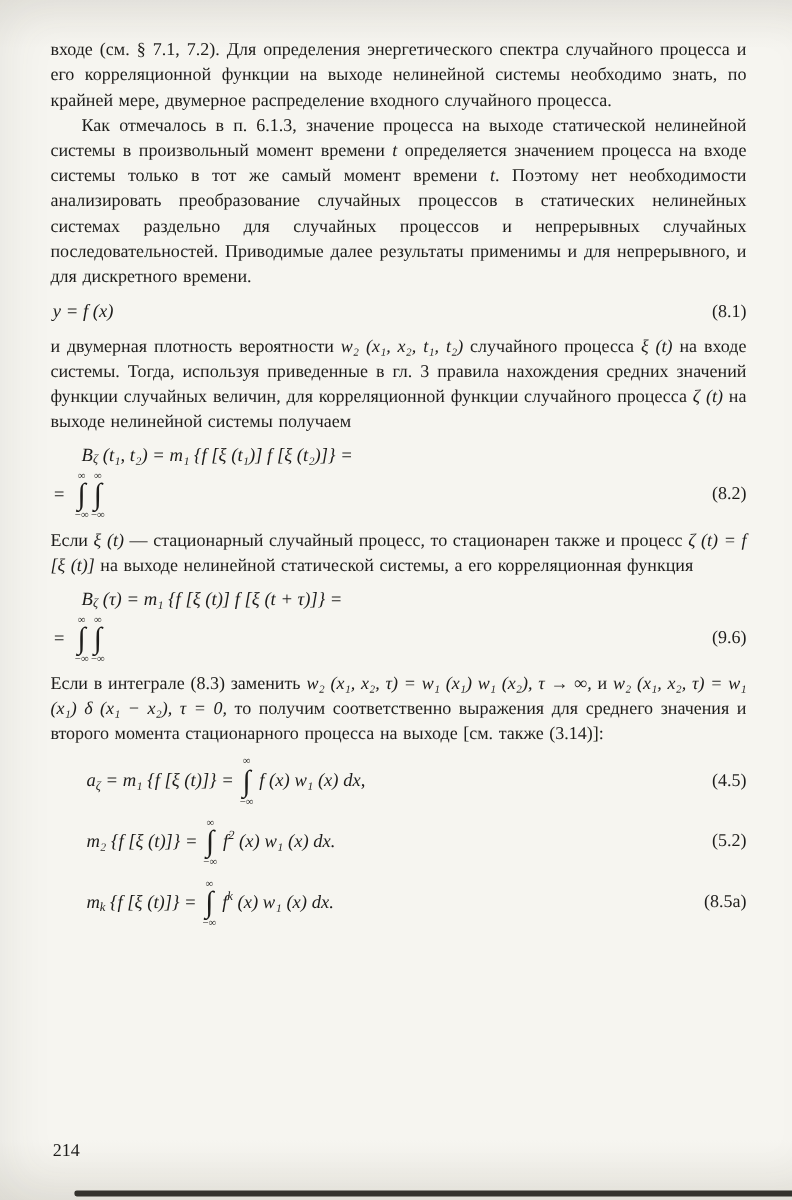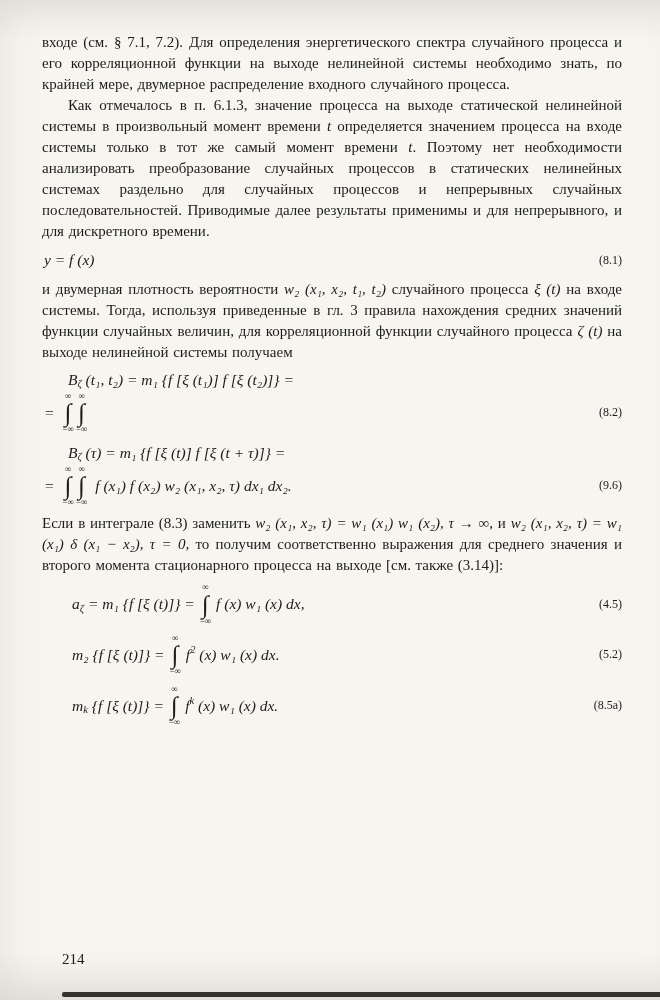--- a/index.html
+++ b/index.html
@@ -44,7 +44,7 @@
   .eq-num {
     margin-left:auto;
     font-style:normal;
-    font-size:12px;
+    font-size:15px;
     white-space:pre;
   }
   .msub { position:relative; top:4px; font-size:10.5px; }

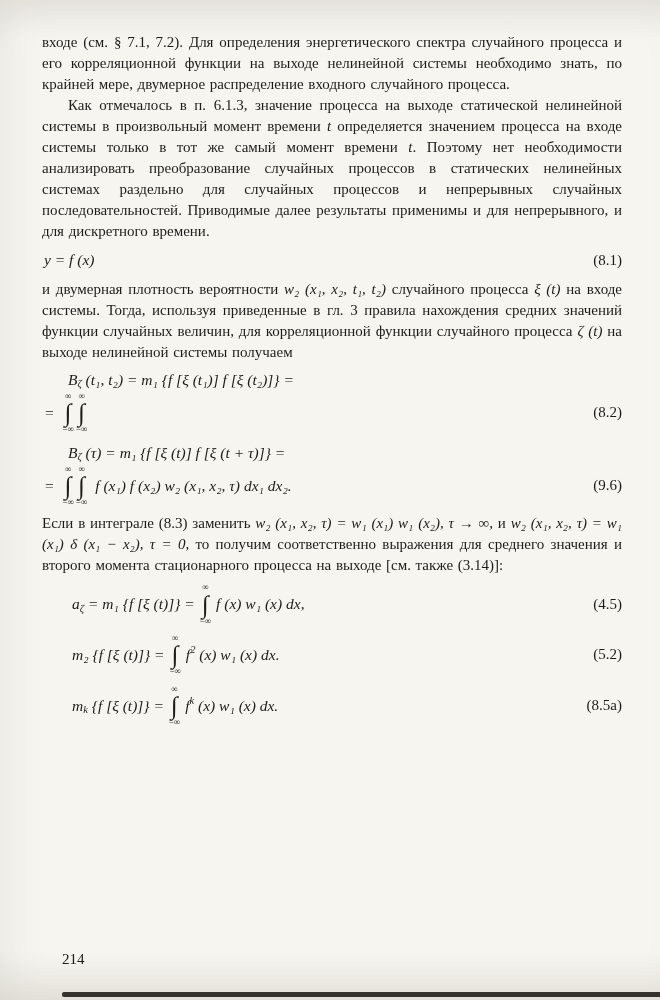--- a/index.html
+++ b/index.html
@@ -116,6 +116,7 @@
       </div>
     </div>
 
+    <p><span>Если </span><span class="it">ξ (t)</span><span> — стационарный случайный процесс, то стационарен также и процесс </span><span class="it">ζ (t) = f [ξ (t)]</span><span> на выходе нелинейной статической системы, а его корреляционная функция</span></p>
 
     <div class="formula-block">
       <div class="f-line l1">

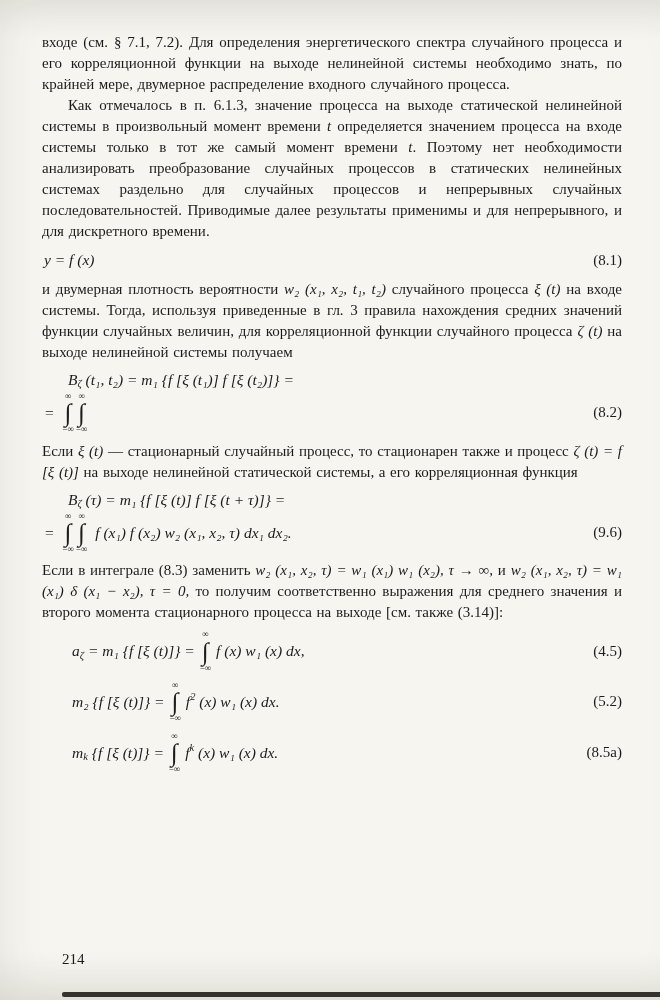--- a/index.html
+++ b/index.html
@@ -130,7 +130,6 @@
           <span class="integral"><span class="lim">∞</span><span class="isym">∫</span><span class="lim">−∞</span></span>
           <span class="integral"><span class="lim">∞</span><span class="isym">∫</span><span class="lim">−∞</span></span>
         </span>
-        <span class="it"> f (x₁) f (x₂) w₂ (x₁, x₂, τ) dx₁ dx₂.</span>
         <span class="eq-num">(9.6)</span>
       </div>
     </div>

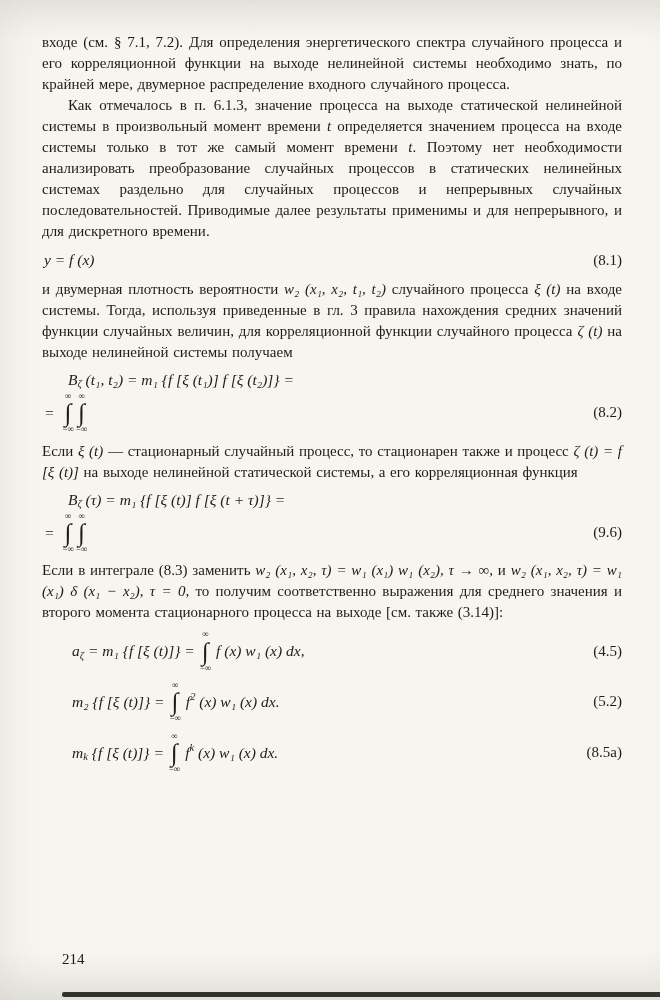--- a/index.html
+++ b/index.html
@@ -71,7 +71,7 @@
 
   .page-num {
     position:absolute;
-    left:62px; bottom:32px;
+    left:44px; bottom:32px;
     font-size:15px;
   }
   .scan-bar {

═══

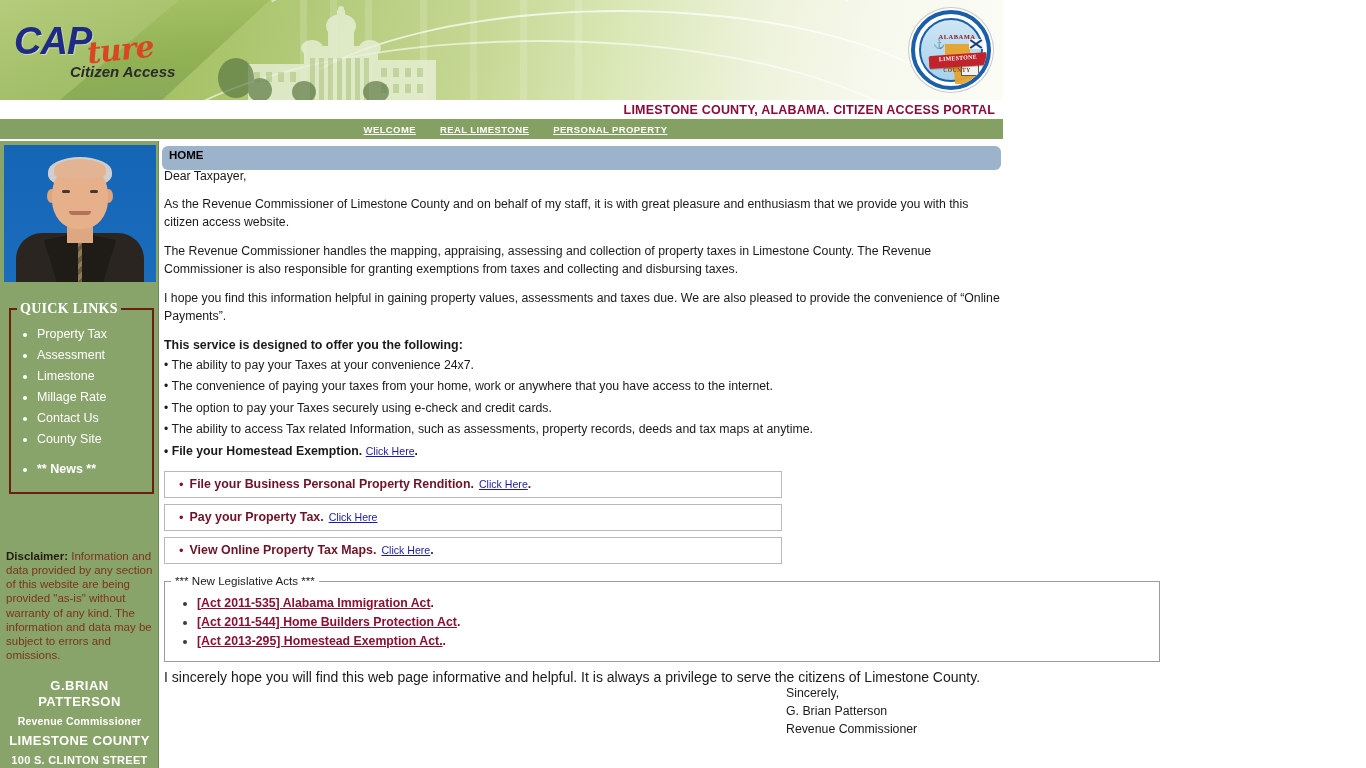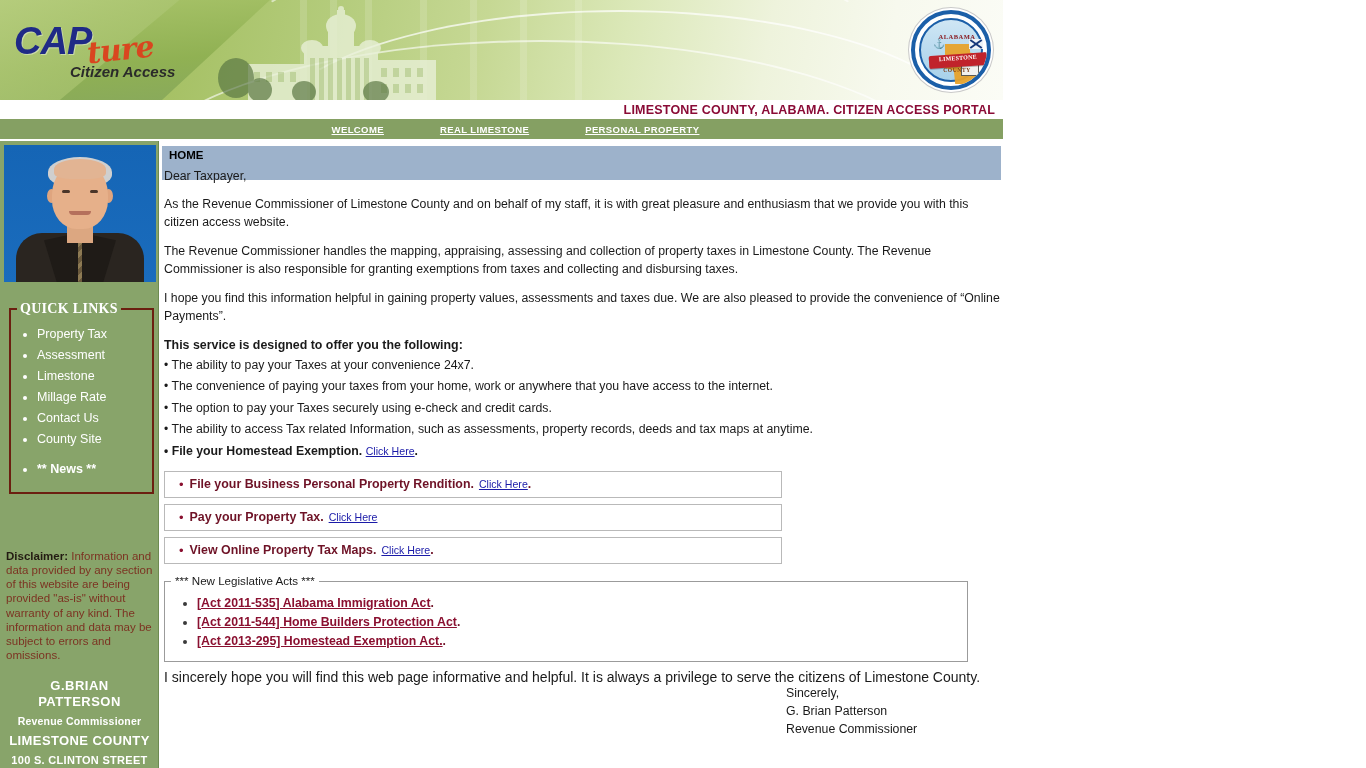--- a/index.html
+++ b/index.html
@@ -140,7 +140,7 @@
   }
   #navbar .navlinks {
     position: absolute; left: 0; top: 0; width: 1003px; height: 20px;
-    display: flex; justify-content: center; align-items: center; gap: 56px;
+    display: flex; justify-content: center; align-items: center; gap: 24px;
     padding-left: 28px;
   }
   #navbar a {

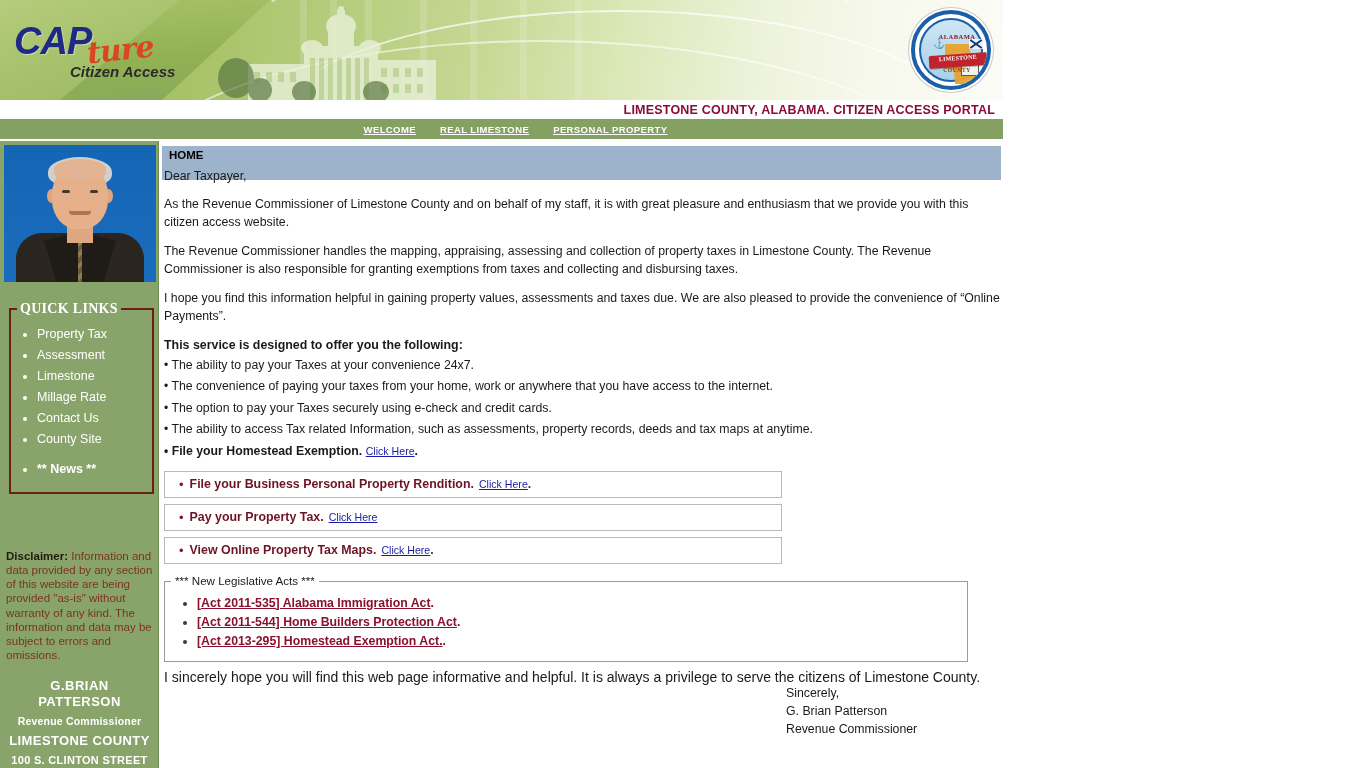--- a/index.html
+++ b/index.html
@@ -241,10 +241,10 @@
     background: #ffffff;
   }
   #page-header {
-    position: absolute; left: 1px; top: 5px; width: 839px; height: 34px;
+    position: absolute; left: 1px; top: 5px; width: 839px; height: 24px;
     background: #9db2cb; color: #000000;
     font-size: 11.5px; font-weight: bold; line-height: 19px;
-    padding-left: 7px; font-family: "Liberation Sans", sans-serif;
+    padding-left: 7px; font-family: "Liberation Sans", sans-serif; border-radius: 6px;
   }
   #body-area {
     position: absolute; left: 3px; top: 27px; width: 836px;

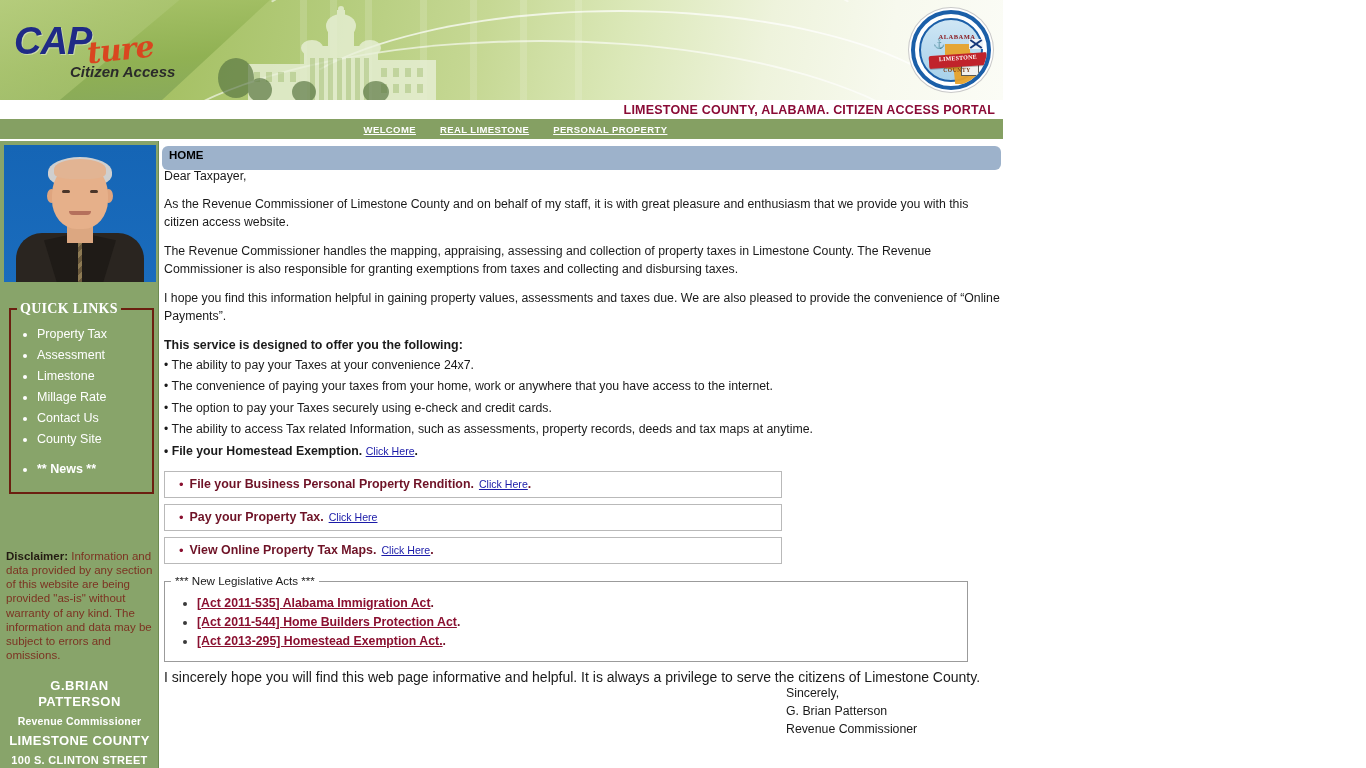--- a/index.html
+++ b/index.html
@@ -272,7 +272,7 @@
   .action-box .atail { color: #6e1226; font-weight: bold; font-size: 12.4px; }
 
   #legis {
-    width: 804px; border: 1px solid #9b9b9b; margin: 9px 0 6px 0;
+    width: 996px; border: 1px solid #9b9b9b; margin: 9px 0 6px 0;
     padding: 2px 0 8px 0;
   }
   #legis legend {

═══

WHAT YOU SHOULD DO: Each line in the data that holds the string "content" should be found and copied.

SOLUTION TO THE PROBLEM:
-    display: flex; justify-content: center; align-items: center; gap: 56px;
+    display: flex; justify-content: center; align-items: center; gap: 24px;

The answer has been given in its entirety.